Mansfield uses the metaphor of a scythe’s blade being sharpened to describe the motions of the fly as it attempts to clean the ink off of its wing. The choice to use a scythe emphasizes the theme of death, as scythes are associated with the grim reaper. The fly's repetitive action underscores its helplessness and the futility of trying to escape death.
“The horrible danger was over; it had escaped; it was ready for life again.”
This quote develops the theme of The Meaning of Survival. The fly has managed to rid itself of the dangerous ink and is ready to fly again, but on a symbolic level, the boss is also describing what he knows ought to be true about himself. The “horrible danger” that followed first learning about his son’s death is over. It has been six years now, and although he should be ready for life again, he is not.
“‘He's a plucky little devil,’ thought the boss, and he felt a real admiration for the fly's courage. That was the way to tackle things; that was the right spirit. Never say die; it was only a question of….”
The boss admires the fly’s ability to face adversity.
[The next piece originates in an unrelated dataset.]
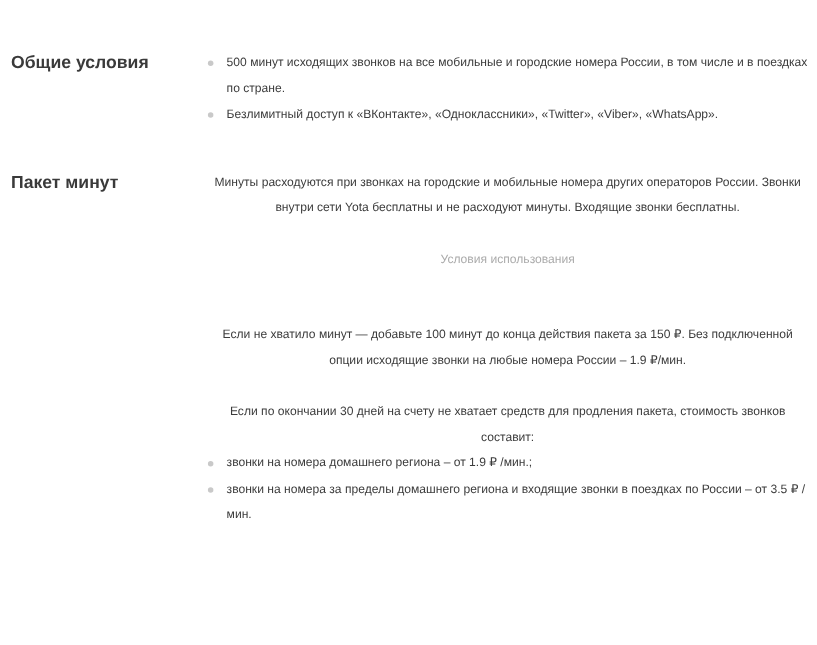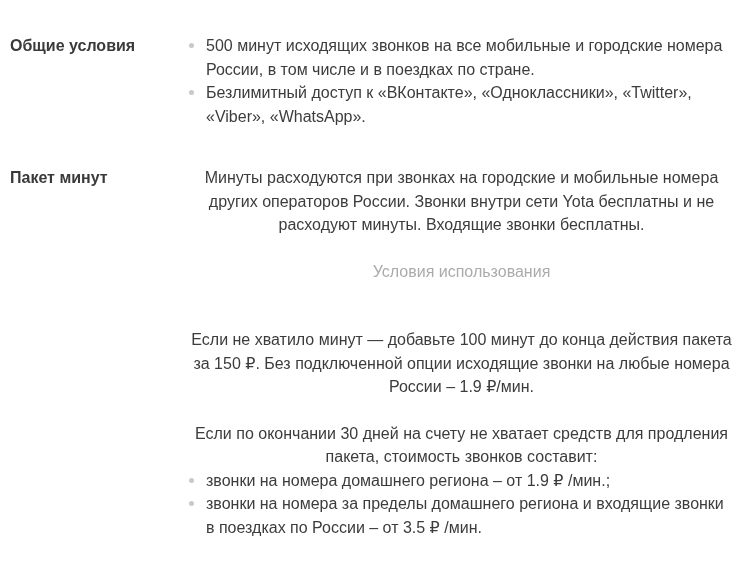"Общие условия" .page { padding: 34px 8px 0 10px -> 46px 8px 0 10px }
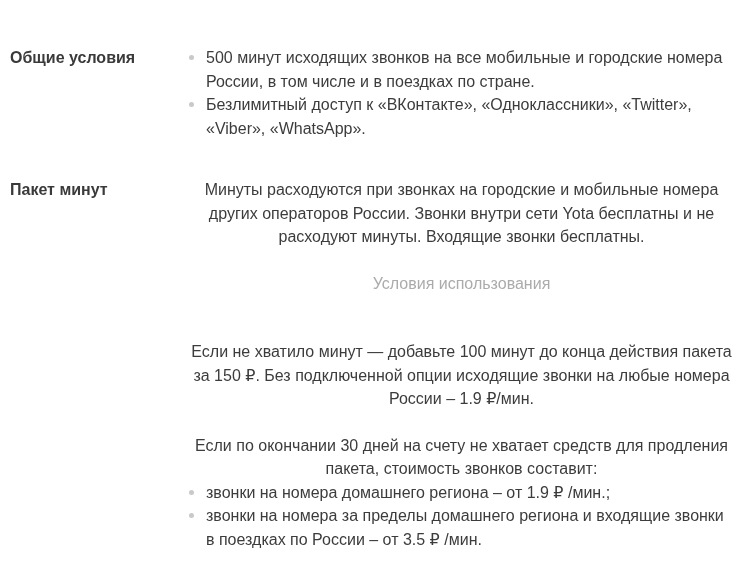"500 минут исходящих звонков на" .content-col { font-size: 16px -> 11px }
Seeing its courage triggers in the man a slew of clichés about how one ought to face life’s difficulties. The boss trails off at the end because he is reminded that these sentiments are not how he himself has responded to his trials. The fly has more tenacity than he has.
“But such a grinding feeling of wretchedness seized him that he felt positively frightened.”
“[H]e fell to wondering what it was he had been thinking about before. What was it? It was…. He took out his handkerchief and passed it inside his collar. For the life of him he could not remember.”
The boss has become so preoccupied with experimenting on the fly that he has forgotten about the shock of grief that led him to this moment. Mansfield’s use of an ambiguous ending that does not answer the questions it raises is typical of a Modernist writer. The boss has learned no lessons and is doomed to relive a fractured emotional state again in the future.